* **TASK INSTRUCTIONS**:
Each line of the data must be given back verbatim, with pictures removed.

* **MATERIAL FOR THE TASK**:
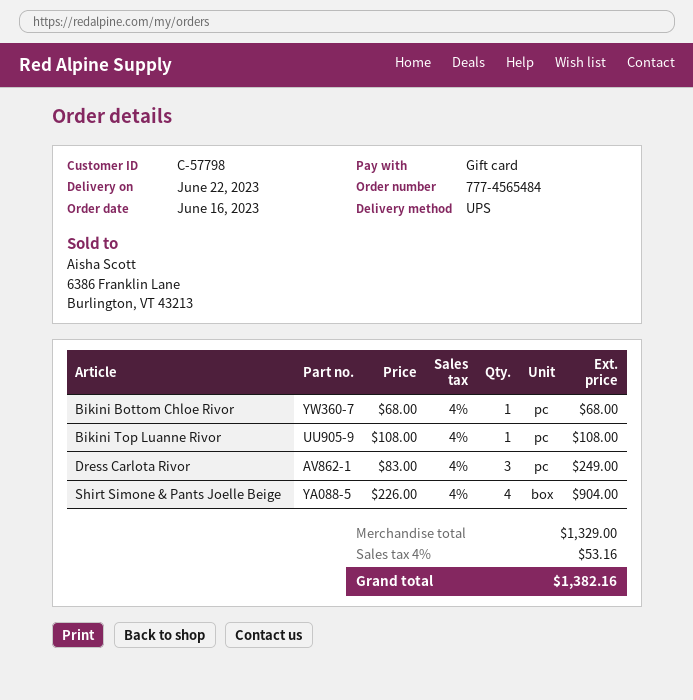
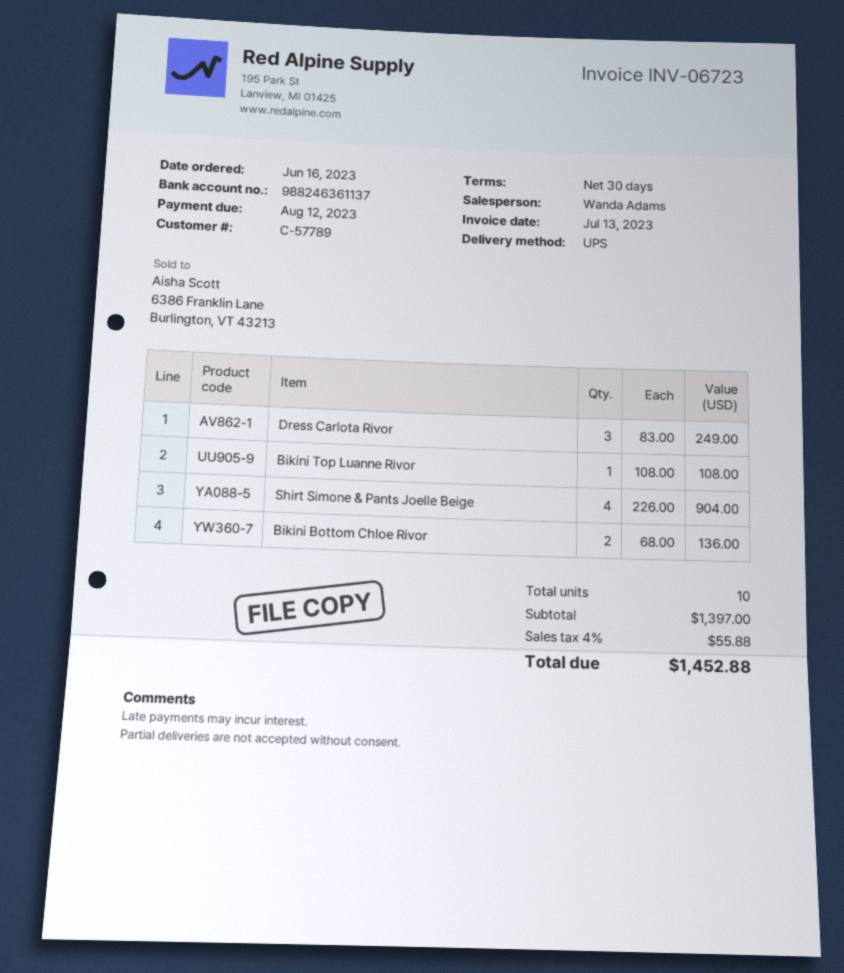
customer number: C-57798 -> C-57789
Bikini Bottom Chloe Rivor: 1 x 68.00 = 68.00 -> 2 x 68.00 = 136.00
subtotal: 1329.00 -> 1397.00
tax: 4% = 53.16 -> 4% = 55.88
total: 1382.16 -> 1452.88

* **RESPONSE**:
customer number: C-57798 -> C-57789
Bikini Bottom Chloe Rivor: 1 x 68.00 = 68.00 -> 2 x 68.00 = 136.00
subtotal: 1329.00 -> 1397.00
tax: 4% = 53.16 -> 4% = 55.88
total: 1382.16 -> 1452.88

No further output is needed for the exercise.